Appellant was charged with aggravated assault of a security officer for intentionally and knowingly threatening complainant Michael Freeman with imminent bodily injury and using or exhibiting a deadly weapon, namely a firearm, during the commission of the offense. Evidence indicated that Freeman was working security at a night club in the early hours of February 2, 2019, when appellant arrived at the club and struck a security manager. After Freeman separated the two men, Freeman retrieved a gun out of a vehicle and held it until appellant left the scene. After police came and went from the club, appellant returned carrying a rifle. Appellant moved toward Freeman and other people standing outside the club, pointed the rifle at Freeman, and began firing. Freeman glanced toward appellant and attempted to run as the others in front of the club also ran, but Freeman only made it a couple of steps before collapsing to the ground. Appellant shot Freeman five times and also shot another person working security for the club. The relevant events were captured by the club’s surveillance video equipment and shown to the jury.

As will be discussed in more detail below, the jury charge equated being a security officer to being a public servant and then repeatedly used the latter term in instructing the jury and querying whether appellant was guilty of a crime. The judgment of conviction, however, states that appellant was convicted of aggravated assault on a security officer.

2 Sufficiency of the Evidence

As stated, in his first issue, appellant challenges the sufficiency of the evidence to support his conviction, specifically asserting that there was no evidence he threatened Freeman or that Freeman was a security officer. In assessing the sufficiency of the evidence to support a conviction, we must consider all the evidence in the light most favorable to the verdict and determine whether, based on that evidence and reasonable inferences therefrom, a rational trier of fact could have found the challenged element or elements of the crime beyond a reasonable doubt. See Whatley v. State, 445 S.W.3d 159, 166 (Tex. Crim. App. 2014); see also Jackson v. Virginia, 443 U.S. 307, 318–19 (1979). In reviewing historical facts that support conflicting inferences, we presume that the jury resolved any conflicts in the State’s favor and defer to that resolution. Whatley, 445 S.W.3d at 166. We do not sit as a thirteenth juror and may not substitute our judgment for that of the factfinder by reevaluating the weight and credibility of the evidence. Isassi v. State, 330 S.W.3d 633, 638 (Tex. Crim. App. 2010). As judge of the credibility of the witnesses, a jury may choose to believe all, some, or none of the testimony presented. Cain v. State, 958 S.W.2d 404, 407 n.5 (Tex. Crim. App. 1997).

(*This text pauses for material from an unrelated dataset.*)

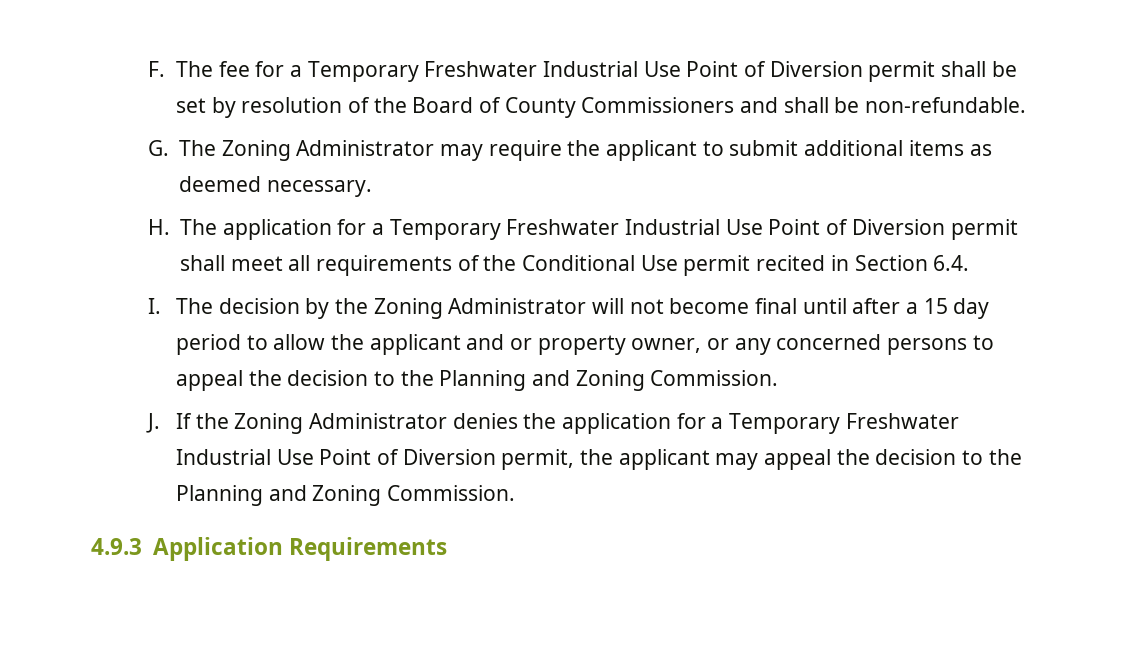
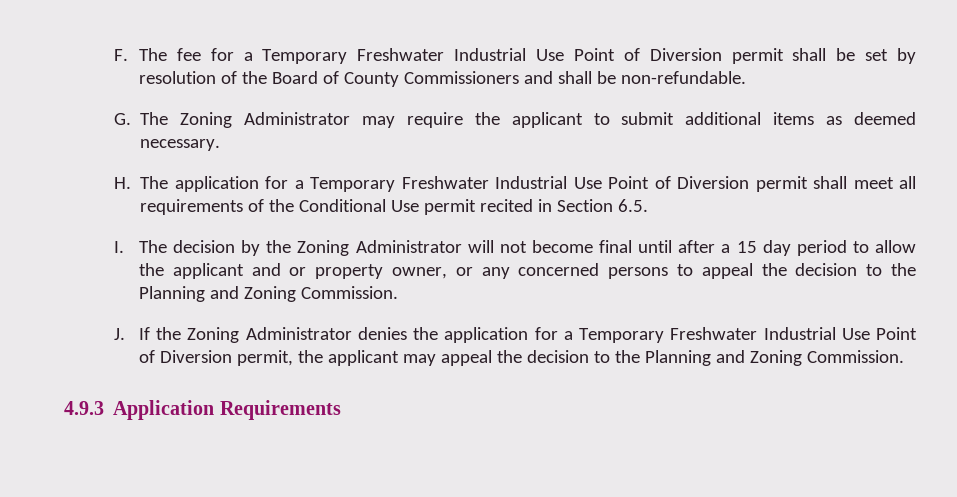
- H. The application for a Temporary Freshwater Industrial Use Point of Diversion permit shall meet all requirements of the Conditional Use permit recited in Section 6.4.
+ H. The application for a Temporary Freshwater Industrial Use Point of Diversion permit shall meet all requirements of the Conditional Use permit recited in Section 6.5.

As stated, appellant was charged with aggravated assault of a security officer by threat. See Tex. Penal Code § 22.02(b)(1)(E). Among other possibilities, a person commits the offense of aggravated assault “if the person commits assault as defined in § 22.01 and the person . . . uses or exhibits a deadly weapon during the commission of the assault.” Id. § 22.02(a)(2). A person commits assault as defined in section 22.01, among other options, “if the person . . . intentionally or knowingly threatens another with imminent bodily injury.” Id. An aggravated assault offense is elevated from a second-degree felony to a first-degree felony if it

3 is “against a person the actor knows is a security officer while the officer is performing a duty as a security officer.” Id. § 22.02(b)(2)(E). The offense can also be elevated to a first-degree felony if it is “against a person the actor knows is a public servant while the public servant is lawfully discharging an official duty.” Id. § 22.02(b)(2)(B).

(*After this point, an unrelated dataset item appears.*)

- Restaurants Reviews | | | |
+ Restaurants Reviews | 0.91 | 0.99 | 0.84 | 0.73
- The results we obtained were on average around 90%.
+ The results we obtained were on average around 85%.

“We measure whether the evidence presented at trial was sufficient to support a conviction by comparing it to ‘the elements of the offense as defined by the hypothetically correct jury charge for the case.’” Hernandez v. State, 556 S.W.3d 308, 312 (Tex. Crim. App. 2017) (quoting Malik v. State, 953 S.W.2d 234, 240 (Tex. Crim. App. 1997)). “A hypothetically correct jury charge is ‘one that accurately sets out the law, is authorized by the indictment, does not unnecessarily increase the State’s burden of proof or unnecessarily restrict the State’s theories of liability, and adequately describes the particular offense for which the defendant was tried.’” Id. (quoting Malik, 953 S.W.2d at 240).

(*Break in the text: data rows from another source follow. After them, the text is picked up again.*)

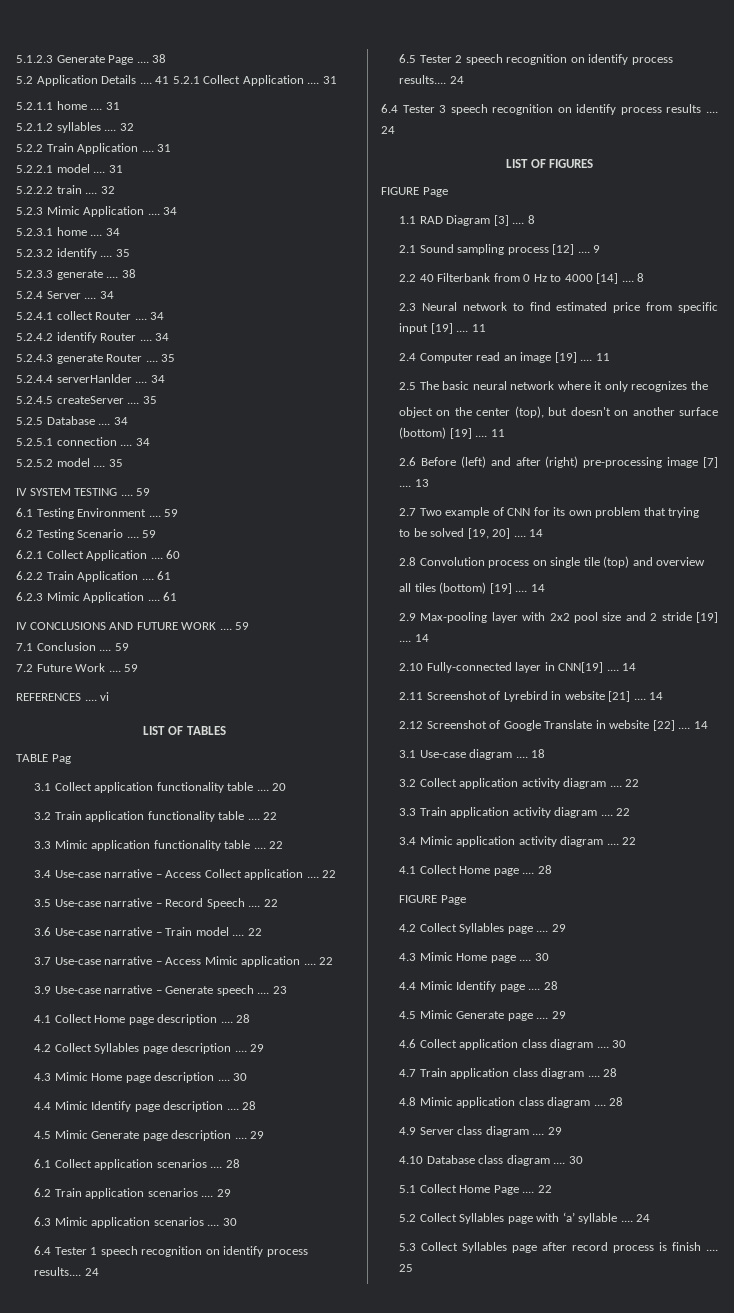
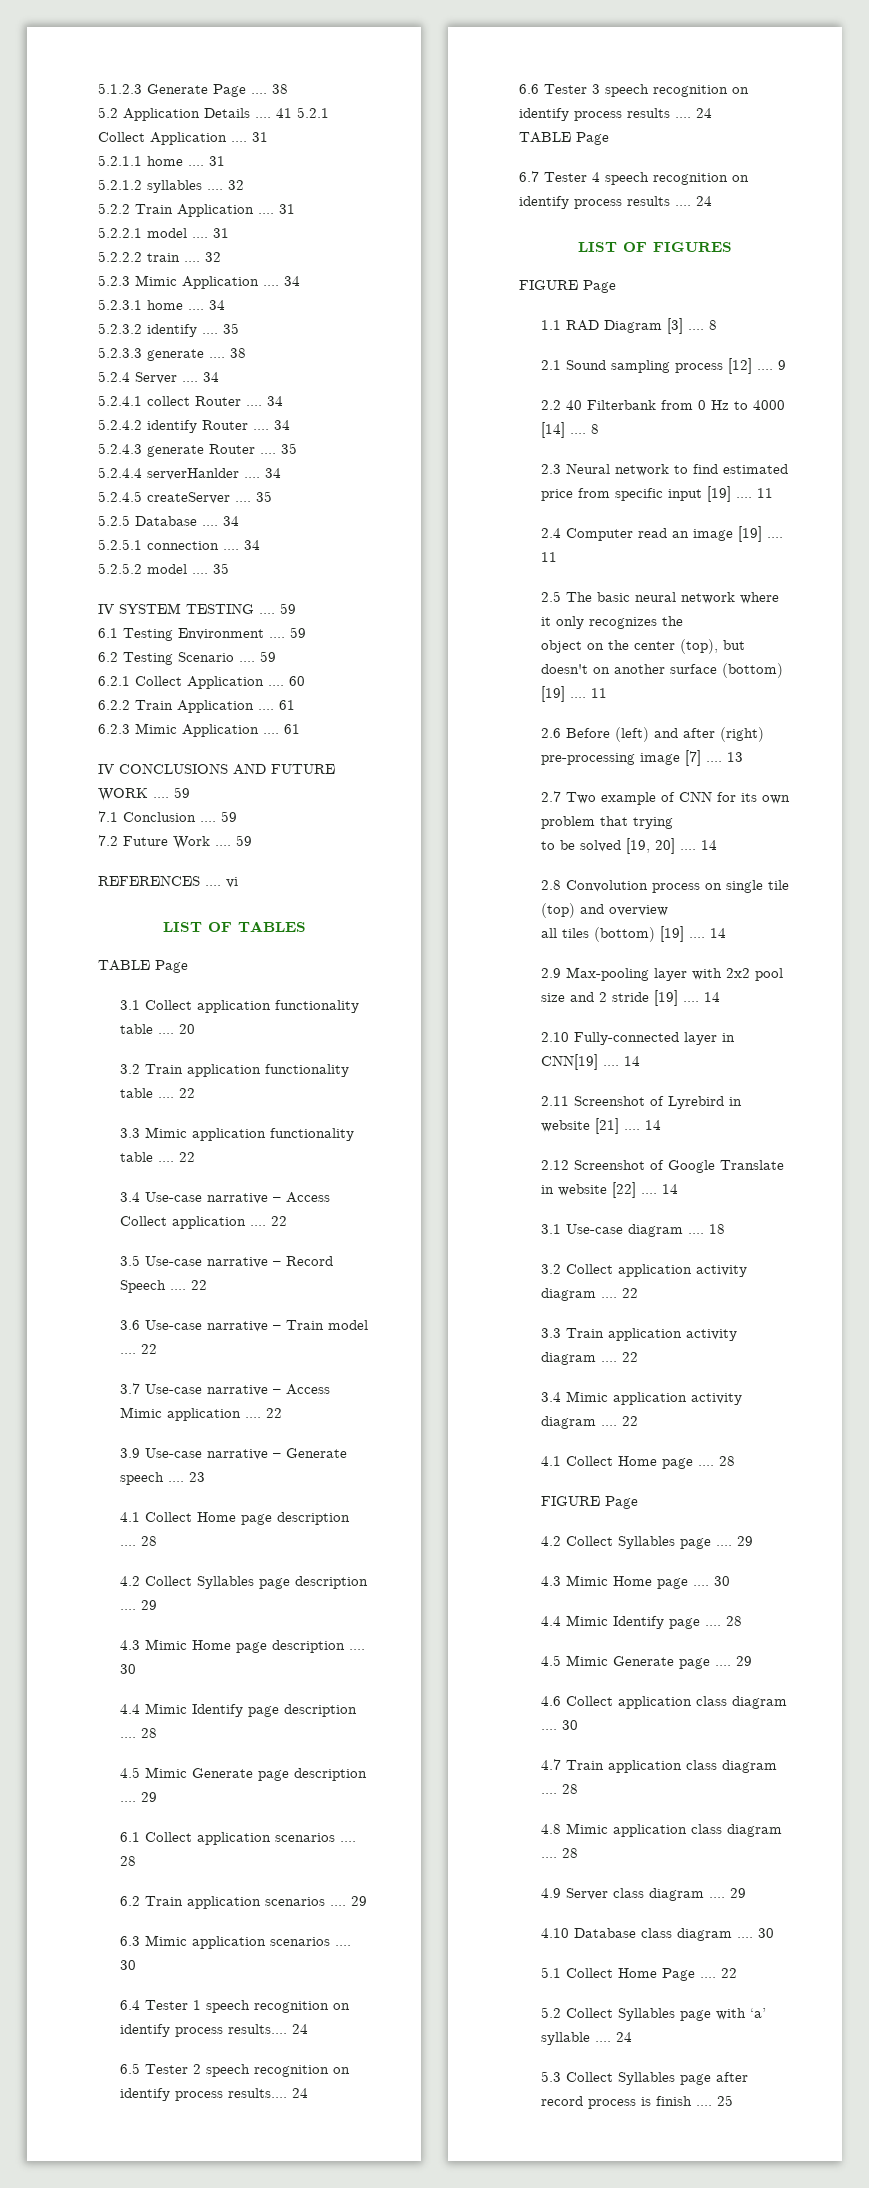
  LIST OF TABLES
- TABLE Pag
+ TABLE Page
- 6.4 Tester 3 speech recognition on identify process results .... 24
+ 6.6 Tester 3 speech recognition on identify process results .... 24
+ TABLE Page
+ 6.7 Tester 4 speech recognition on identify process results .... 24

Threatened. Appellant first asserts that there was no evidence that he threatened Freeman prior to the shooting. The Penal Code does not define “threaten” in this context. A threat, however, can be verbal or nonverbal. See Smith v. State, 286 S.W.3d 333, 343 (Tex. Crim. App. 2009). Additionally, “there is no statutory requirement that a victim must instantaneously perceive or receive th[e] threat of imminent bodily injury as the actor is performing it.” Olivas v. State, 203 S.W.3d 341, 350–51 (Tex. Crim. App. 2006). As numerous courts have held, the act of pointing a gun at someone can constitute threatening conduct, as can the act of firing a gun at someone. See, e.g., Mitchell v. State, 546 S.W.3d 780, 786 (Tex. App.—Houston [1st Dist.] 2018, no pet.) (“The act of pointing a loaded gun at someone, by itself, is threatening conduct that supports a conviction for aggravated assault.”); Parker v. State, 489 S.W.3d 609, 613 (Tex. App.—Texarkana 2016, no

4 pet.) (“[T]he jury was free to . . . infer that [defendant] intentionally or knowingly pointed the shotgun at [complainant], thereby threatening him with imminent bodily injury.”); Jefferson v. State, 346 S.W.3d 254, 257 (Tex. App.—Houston [14th Dist.] 2011, pet. ref’d) (holding evidence defendant discharged firearm into home supported conviction for aggravated assault by threat); Robbins v. State, 145 S.W.3d 306, 314 (Tex. App.—El Paso 2004, pet.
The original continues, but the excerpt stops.